We know Rihanna as the larger-than-life pop and rhythm-and-blues star that changes her hair as many times as her hits invade radio stations. But the singer gets up close and personal in her latest album, “Unapologetic,” and like she says in the album title, she doesn’t care what anyone thinks. Through her always insanely catchy tunes, Rihanna tells us how it really is.

Robyn Rihanna Fenty started her career when Jay-Z discovered the Barbadian beauty and signed her to Def Jam Records, quickly beginning to record her debut album, “Music of the Sun.” It wasn’t until she shed her innocent island girl persona on “Good Girl Gone Bad” in 2007 that she earned international fame.

Since then, the hits haven’t stopped coming as the diva released chart toppers like “We Found Love” and “Only Girl In The World.” They were not only musical triumphs, but showed off Rihanna’s feisty side.

Rihanna has built a career around having a crazy and chaotic lifestyle. Some may call her affinity for risque outfits and drug-praising, overly sexual lyrics the reason why she is an unfit role model. But as she told Vogue Magazine in 2011, she just wants to make music. Not surprisingly, her fun-loving attitude spills over in her latest album in songs like “Pour It Up.”

The hip-hop-sounding track gives nods to nights of popping bottles as she discards haters’ feelings and remembers the fact that she still has her money. The song has enormous party appeal, and the handclaps in the hook will make it a banger. It even features a run in the chorus that shows off Rihanna’s vocal range.



But when Rihanna’s party anthems stop playing, it is hard to forget about her tumultuous private life that’s made headlines. Anyone who has not been living under a rock for the past few years has heard about ex-boyfriend Chris Brown’s assault on the singer. However, the couple’s recent decision to get back together has made even bigger news.

And Rihanna’s rebuttal to the backlash, “Nobody’s Business,” features Brown. The song’s lyrics sample Michael Jackson’s “The Way You Make Me Feel” and, not surprisingly, profess that their love is “nobody’s business but mine and my baby.”

The duet unfortunately does not play up either of the singers’ vocal ability and lacks the appeal to be a hit. The collaboration’s vibe is similar to Bobby Brown and Whitney Houston’s 1992 duet, “Something In Common,” and we know how that turned out.

Conversely, in “Love Without Tragedy/Mother Mary,” she reflects on a broken relationship, which may or may not have been with a popular R&B singer that she went back to, saying that each of them took the best years of each other’s lives and finally crooning, “what’s love without tragedy.” The song shows a beautiful vulnerability as the track contrasts Rihanna’s soulful voice with a touch of her island accent. At the end of the track she says, “Mother Mary, I swear I wanna change/mister Jesus, I’d love to be your queen.”

Rihanna’s intentions may be unclear to the public, and in a few songs she proves that they are probably not what we think.
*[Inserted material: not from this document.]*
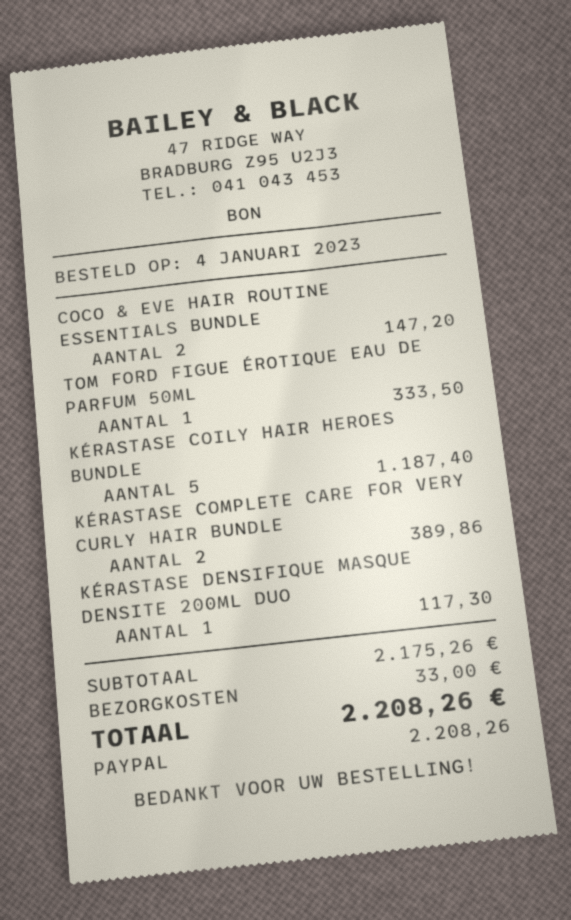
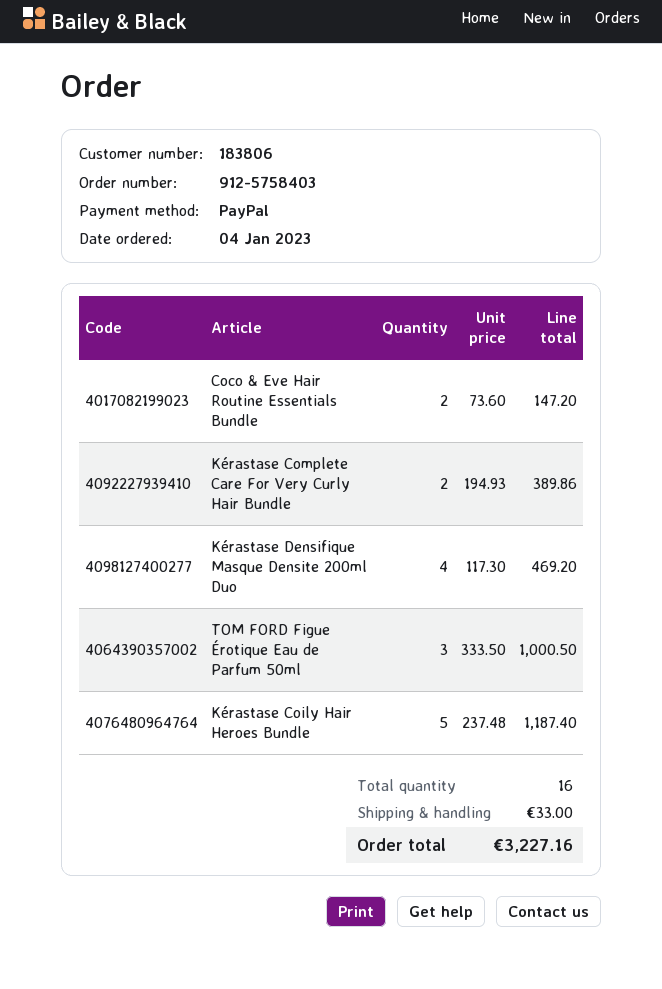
TOM FORD FIGUE ÉROTIQUE EAU DE PARFUM 50ML: 1 for 333.50 -> 3 for 1000.50
KÉRASTASE DENSIFIQUE MASQUE DENSITE 200ML DUO: 1 for 117.30 -> 4 for 469.20
total: 2208.26 -> 3227.16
In “Half Of Me,” which is probably the shining moment of the album, Rihanna says there is more to her than meets the eye. The mid-tempo track was written beautifully by British pop artist Emeli Sande, and features Rihanna effortlessly working her upper register in an emotional performance.

Personal lyrics like, “You saw me on a television/Hanging on my dirty linen/You’re entitled to your own opinion/Said you shake your head in my decision/I guess the kinda songs that I been singing/Make it seem as if I’m always winning” speak to all of her critics in the heartbreaking song.

“Unapologetic” is Rihanna’s inner monologue to the world. And she proves that she isn’t afraid to give us a glimpse of the real her while displaying the voice that made her the star she is today.